What's better than a cookie? A cookie with a cookie inside of it!
That's right, these cookies actually have cookies as an ingredient! These definitely are up in the ranks as one of my all time favorite cookies, ever.
I used a recipe called Best, Big, Fat, Chewy Chocolate Chip Cookies from All Recipes. Any time the name of a dessert has over 10 syllables it has to be good, right? They have over 3000 reviews so I've been dying to try them. But of course I couldn't leave good enough alone, so I threw in a bunch of crushed up oreos (double stuff, of course). This might be the best idea I've ever had.
The cookie recipe itself comes together really easily. It's very similar to Alton Brown's "Chewy" (my previously declared favorite cookie) but with AP flour instead of bread flour and A LOT less butter. And let me warn you right now, the cookie dough is to die for! I'm not usually one for eating raw cookie dough out of the bowl; I prefer the finished product. But with this dough I could not keep away!
As usual, I sent these to work with the hubby. At 11:00 AM he informed me that there were only 2 left! Let that, and the mouth watering pictures, speak for itself!
Recipe - Makes 20 - 30 cookies*
Adapted from AllRecipes
- 2 cups all-purpose flour
- 1/2 teaspoon baking soda
- 1/2 teaspoon salt
- 3/4 cup unsalted butter, melted
- 1 cup packed brown sugar
- 1/2 cup white sugar
- 1 tablespoon vanilla extract
- 1 egg
- 1 egg yolk
- 2 cups semisweet chocolate chips
- 20 oreos, crushed
- Preheat the oven to 325 degrees F (165 degrees C). Grease cookie sheets or line with parchment paper.
- Sift together the flour, baking soda and salt; set aside.
- In a medium bowl, cream together the melted butter, brown sugar and white sugar until well blended. Beat in the vanilla, egg, and egg yolk until light and creamy. Mix in the sifted ingredients until just blended.
- Add in the crushed oreos. Beat on low speed for just a few seconds to break up the oreos in the dough.

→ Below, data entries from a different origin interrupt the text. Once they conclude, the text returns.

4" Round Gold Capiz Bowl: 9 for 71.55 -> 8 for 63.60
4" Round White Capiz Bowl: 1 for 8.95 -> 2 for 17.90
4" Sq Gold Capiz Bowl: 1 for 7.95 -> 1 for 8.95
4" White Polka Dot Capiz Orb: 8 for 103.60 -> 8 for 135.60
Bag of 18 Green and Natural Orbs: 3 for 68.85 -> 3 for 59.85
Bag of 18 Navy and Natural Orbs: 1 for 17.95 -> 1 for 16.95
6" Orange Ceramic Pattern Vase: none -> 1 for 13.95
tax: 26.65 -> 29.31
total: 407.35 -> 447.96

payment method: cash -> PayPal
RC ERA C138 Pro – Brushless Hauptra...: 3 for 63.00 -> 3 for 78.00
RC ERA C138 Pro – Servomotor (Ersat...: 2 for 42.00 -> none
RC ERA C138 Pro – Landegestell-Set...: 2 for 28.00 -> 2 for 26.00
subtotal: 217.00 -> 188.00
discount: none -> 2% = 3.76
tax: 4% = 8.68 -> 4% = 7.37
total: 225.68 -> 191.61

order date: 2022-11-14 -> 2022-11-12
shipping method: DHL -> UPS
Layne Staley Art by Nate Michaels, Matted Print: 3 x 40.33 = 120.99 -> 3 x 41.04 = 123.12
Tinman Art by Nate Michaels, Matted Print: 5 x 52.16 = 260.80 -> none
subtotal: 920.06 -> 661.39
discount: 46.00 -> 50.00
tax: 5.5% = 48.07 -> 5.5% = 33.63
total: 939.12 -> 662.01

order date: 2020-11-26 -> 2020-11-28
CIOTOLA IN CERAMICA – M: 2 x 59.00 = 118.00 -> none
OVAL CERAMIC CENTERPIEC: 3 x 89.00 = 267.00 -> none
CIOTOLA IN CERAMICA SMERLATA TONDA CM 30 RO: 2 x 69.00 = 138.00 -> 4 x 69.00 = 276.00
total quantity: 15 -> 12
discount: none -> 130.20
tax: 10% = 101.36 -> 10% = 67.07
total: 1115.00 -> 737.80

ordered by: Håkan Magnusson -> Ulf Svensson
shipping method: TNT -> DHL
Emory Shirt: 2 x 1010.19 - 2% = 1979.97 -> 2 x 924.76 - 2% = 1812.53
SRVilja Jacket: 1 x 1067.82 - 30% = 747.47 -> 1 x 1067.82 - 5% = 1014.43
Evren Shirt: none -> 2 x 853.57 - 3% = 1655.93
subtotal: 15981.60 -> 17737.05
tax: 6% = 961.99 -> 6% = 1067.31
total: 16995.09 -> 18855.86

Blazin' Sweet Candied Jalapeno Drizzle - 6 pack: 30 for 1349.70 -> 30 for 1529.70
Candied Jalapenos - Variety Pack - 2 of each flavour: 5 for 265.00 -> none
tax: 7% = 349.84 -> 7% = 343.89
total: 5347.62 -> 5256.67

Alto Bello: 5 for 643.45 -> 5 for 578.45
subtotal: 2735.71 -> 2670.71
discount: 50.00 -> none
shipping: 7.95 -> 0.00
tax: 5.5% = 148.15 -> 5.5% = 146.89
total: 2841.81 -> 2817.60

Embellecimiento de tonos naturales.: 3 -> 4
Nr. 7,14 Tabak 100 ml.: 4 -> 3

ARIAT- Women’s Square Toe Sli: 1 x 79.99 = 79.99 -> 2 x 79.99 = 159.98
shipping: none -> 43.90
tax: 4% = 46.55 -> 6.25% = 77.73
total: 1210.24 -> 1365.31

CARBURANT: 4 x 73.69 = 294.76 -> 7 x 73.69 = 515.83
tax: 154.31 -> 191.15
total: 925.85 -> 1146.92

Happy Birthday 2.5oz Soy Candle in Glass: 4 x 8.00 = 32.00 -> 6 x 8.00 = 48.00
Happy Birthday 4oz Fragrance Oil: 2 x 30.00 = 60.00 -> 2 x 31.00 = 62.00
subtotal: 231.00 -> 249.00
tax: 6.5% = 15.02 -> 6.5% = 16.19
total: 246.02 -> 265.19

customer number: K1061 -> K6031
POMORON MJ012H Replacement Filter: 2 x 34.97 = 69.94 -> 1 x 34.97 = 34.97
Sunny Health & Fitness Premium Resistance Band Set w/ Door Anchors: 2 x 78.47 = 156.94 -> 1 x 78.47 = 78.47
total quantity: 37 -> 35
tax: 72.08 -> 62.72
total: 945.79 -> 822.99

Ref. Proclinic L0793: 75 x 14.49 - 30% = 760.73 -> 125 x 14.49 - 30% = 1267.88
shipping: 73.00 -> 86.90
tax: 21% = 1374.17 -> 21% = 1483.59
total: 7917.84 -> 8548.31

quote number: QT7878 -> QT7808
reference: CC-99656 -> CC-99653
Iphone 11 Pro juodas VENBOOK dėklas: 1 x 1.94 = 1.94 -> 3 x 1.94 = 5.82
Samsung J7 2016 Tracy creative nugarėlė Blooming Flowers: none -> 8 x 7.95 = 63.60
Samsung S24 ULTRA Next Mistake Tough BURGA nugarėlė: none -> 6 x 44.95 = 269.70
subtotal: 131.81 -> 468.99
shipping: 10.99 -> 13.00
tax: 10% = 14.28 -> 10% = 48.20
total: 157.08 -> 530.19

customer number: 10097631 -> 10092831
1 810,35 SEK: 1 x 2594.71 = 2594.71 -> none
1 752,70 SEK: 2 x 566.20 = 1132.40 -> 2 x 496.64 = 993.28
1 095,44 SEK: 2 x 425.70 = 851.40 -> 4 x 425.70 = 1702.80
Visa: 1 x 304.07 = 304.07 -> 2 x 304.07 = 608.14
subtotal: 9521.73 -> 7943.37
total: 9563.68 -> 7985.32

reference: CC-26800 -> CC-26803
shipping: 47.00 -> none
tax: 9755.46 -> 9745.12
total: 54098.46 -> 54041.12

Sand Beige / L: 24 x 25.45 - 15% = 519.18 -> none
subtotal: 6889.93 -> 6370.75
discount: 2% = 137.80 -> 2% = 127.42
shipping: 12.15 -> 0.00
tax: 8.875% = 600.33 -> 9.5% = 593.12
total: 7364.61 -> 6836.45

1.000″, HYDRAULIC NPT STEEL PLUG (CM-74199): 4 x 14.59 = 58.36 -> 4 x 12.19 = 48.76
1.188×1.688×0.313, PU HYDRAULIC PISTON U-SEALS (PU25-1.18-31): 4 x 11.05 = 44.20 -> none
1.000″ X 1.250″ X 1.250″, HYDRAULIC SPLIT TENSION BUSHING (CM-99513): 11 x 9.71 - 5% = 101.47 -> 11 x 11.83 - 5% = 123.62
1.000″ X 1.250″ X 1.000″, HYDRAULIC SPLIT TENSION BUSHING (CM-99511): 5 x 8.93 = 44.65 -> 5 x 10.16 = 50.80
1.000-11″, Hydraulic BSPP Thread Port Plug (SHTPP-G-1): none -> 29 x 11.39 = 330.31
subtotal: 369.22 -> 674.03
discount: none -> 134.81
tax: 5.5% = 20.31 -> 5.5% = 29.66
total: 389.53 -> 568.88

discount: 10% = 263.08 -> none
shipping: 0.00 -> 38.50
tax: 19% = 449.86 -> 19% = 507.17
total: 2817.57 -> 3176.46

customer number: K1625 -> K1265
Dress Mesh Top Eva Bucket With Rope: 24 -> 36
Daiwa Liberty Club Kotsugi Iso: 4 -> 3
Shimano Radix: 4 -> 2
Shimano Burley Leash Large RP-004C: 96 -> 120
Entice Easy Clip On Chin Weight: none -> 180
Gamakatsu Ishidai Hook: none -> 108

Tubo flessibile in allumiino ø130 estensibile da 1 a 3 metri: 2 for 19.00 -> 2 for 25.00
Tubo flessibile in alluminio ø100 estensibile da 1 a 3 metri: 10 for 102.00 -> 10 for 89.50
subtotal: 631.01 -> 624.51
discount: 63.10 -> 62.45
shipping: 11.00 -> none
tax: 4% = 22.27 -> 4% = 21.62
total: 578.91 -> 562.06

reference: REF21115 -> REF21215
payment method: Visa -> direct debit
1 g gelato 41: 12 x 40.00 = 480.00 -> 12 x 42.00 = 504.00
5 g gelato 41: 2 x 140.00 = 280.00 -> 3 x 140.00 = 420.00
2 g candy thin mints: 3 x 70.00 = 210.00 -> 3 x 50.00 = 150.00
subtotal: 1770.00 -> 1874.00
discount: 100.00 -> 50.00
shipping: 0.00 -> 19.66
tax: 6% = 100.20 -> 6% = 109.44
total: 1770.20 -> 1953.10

- Stir in the chocolate chips by hand using a wooden spoon. Drop cookie dough 1/4 cup at a time onto the prepared cookie sheets. Cookies should be about 3 inches apart.*
- Bake for 15 to 17 minutes in the preheated oven, or until the edges are lightly toasted. Cool on baking sheets for a few minutes before transferring to wire racks to cool completely.**
** I baked them for 14 minutes and they were perfect. Chewy, but not underbaked.